*EXERCISE BRIEF*. Print each record below precisely, with every picture left out of the copy.

Dataset records:
━━━━

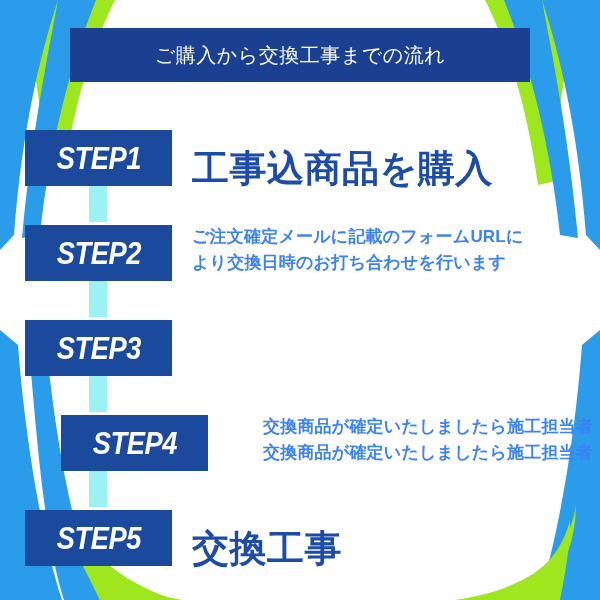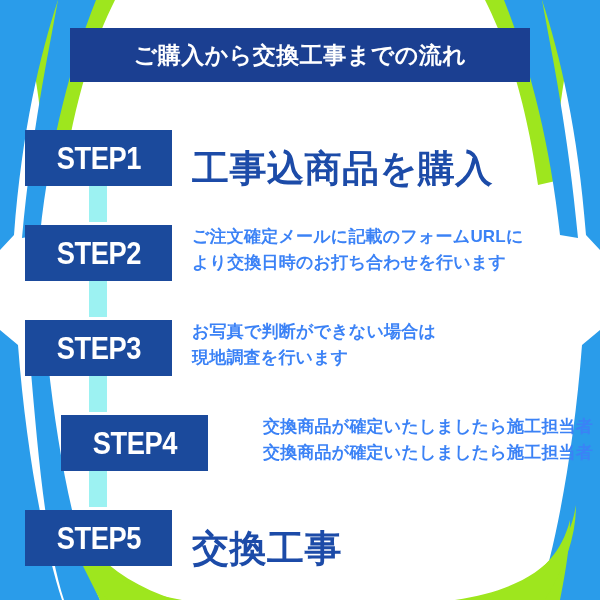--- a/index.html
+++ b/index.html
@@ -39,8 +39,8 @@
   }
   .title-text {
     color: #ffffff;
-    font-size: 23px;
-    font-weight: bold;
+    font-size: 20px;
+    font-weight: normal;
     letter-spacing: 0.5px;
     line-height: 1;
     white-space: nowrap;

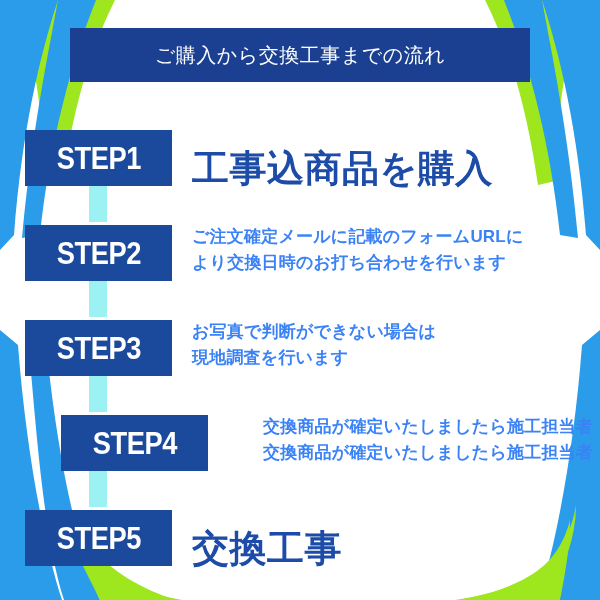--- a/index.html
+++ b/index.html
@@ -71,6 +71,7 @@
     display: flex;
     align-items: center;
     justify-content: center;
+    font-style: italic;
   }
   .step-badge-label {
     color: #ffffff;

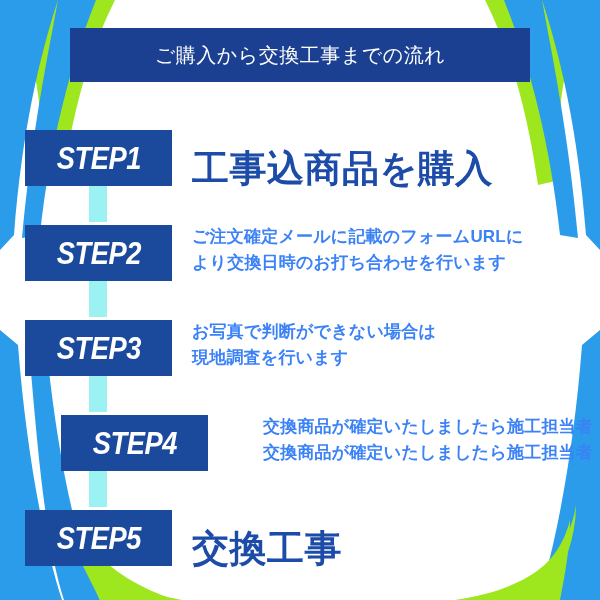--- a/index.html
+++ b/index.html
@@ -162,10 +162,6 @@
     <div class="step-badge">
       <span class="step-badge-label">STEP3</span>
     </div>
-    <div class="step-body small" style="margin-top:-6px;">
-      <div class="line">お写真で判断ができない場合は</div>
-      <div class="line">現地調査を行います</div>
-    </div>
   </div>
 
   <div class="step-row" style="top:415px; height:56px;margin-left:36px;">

━━━━

*TASK OUTPUT*.
--- a/index.html
+++ b/index.html
@@ -39,8 +39,8 @@
   }
   .title-text {
     color: #ffffff;
-    font-size: 23px;
-    font-weight: bold;
+    font-size: 20px;
+    font-weight: normal;
     letter-spacing: 0.5px;
     line-height: 1;
     white-space: nowrap;

--- a/index.html
+++ b/index.html
@@ -71,6 +71,7 @@
     display: flex;
     align-items: center;
     justify-content: center;
+    font-style: italic;
   }
   .step-badge-label {
     color: #ffffff;

--- a/index.html
+++ b/index.html
@@ -162,10 +162,6 @@
     <div class="step-badge">
       <span class="step-badge-label">STEP3</span>
     </div>
-    <div class="step-body small" style="margin-top:-6px;">
-      <div class="line">お写真で判断ができない場合は</div>
-      <div class="line">現地調査を行います</div>
-    </div>
   </div>
 
   <div class="step-row" style="top:415px; height:56px;margin-left:36px;">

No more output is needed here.